Three views were expressed as to how a fiscal penalty could be avoided. The first was that the people in such provinces themselves ought to be compensated in an amount which in the aggregate would equal the per capita federal payments to participating provinces. The second view was that the governments of the non-participating provinces ought to receive unconditional grants equal to the conditional grants they would have received had they agreed to participate in the federal-provincial programme. The third view was that taxes imposed by the federal government for the purpose of financing a particular shared-cost programme should not be levied in a non-participating province. It was agreed to defer discussion of this question until further aspects of the distribution of powers had been considered.
(Agenda Item 1 (c))
The Constitutional Conference agreed that the Continuing Committee of Officials and its Sub-Committees should continue with the work in progress on the alternative ways of handling sales taxes and death duties in a new or revised Constitution.
5. Regional Disparities
(Agenda Item 2)
The Conference reiterated the earlier agreement that the objective of reducing disparities across the country should be written into the preamble of a revised Constitution as a basic goal of the Canadian people.

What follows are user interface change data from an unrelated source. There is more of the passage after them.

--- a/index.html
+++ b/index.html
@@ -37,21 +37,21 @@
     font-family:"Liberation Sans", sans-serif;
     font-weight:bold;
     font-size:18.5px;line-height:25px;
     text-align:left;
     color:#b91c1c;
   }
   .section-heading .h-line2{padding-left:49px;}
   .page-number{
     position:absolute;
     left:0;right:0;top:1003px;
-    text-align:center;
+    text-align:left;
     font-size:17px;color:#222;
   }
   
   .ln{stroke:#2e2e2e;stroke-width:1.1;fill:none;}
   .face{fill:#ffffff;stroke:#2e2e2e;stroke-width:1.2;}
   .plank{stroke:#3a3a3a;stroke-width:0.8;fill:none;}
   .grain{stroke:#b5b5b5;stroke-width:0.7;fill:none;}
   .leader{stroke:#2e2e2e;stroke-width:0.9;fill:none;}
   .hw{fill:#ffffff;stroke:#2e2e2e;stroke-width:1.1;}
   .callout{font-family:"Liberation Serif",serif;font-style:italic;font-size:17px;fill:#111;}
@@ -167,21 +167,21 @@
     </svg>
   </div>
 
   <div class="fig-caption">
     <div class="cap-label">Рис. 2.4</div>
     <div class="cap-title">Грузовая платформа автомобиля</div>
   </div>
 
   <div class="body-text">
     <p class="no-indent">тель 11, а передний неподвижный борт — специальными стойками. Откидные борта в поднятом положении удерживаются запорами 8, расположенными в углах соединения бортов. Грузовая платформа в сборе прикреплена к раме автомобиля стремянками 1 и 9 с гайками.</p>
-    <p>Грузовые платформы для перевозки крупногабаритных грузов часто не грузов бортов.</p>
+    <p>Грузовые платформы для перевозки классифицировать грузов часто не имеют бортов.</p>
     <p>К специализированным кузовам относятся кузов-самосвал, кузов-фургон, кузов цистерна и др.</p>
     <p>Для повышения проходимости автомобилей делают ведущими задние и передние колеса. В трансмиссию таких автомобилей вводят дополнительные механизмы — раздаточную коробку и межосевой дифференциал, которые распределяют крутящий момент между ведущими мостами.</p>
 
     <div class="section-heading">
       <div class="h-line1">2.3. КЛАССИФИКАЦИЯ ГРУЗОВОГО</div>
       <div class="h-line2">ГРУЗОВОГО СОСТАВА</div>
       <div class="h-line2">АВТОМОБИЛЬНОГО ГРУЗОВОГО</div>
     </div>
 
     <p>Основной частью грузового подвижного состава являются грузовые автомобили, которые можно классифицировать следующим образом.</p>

It was recognized that both levels of government had responsibility for the achievement of this goal and that each should have appropriate powers for this purpose. Eight provinces and the federal government agreed that the federal government should have the power to alleviate regional disparities in relation to the income of individuals, inequality of economic development and standards of public services. B.C. and Alberta advanced the view that, instead, a guaranteed annual income would remove disparities between individuals wherever they might be in Canada and therefore the effect would be to lessen regional disparities.
There was some support for the inclusion of a substantive provision in the body of the Constitution which would set forth the obligation, not subject to judicial review, of the federal and provincial governments related to regional disparities.
Because of the significance of the legal questions raised in the discussion, the Conference agreed that the Continuing Committee of Officials should give further study to the implications of placing specific clauses in the Constitution.
6. Reports from Committees of Ministers
(Agenda Item 3)
a) The Constitutional Conference received the Progress Report of the Committee of Ministers on Fundamental Rights, and agreed that the Committee should be asked to proceed as quickly as possible with the programme of work proposed in the Report.
b) The Constitutional Conference received the Progress Report of the Committee of Ministers on the Judiciary, and requested the Committee to carry out the work programme it had proposed in its Report.
(c) The Constitutional Conference received the Progress Report of the Committee of Ministers on Official Languages. It was agreed that bilateral discussions should proceed as quickly as possible between the federal government and the provinces concerning the federal proposal for financial and technical co-operation in implementing the recommendations of the Royal Commission on Bilingualism and Biculturalism. It was agreed, also, that the Sub-Committee of Ministers, should meet again after the bilateral consultations had been completed.
7. Future Programme of Work
(Agenda Item 4)
First Ministers agreed to meet in camera in Ottawa on the 16th February to discuss non-constitutional matters, essentially the economic situation, pollution and the report of the Tax Structure Committee.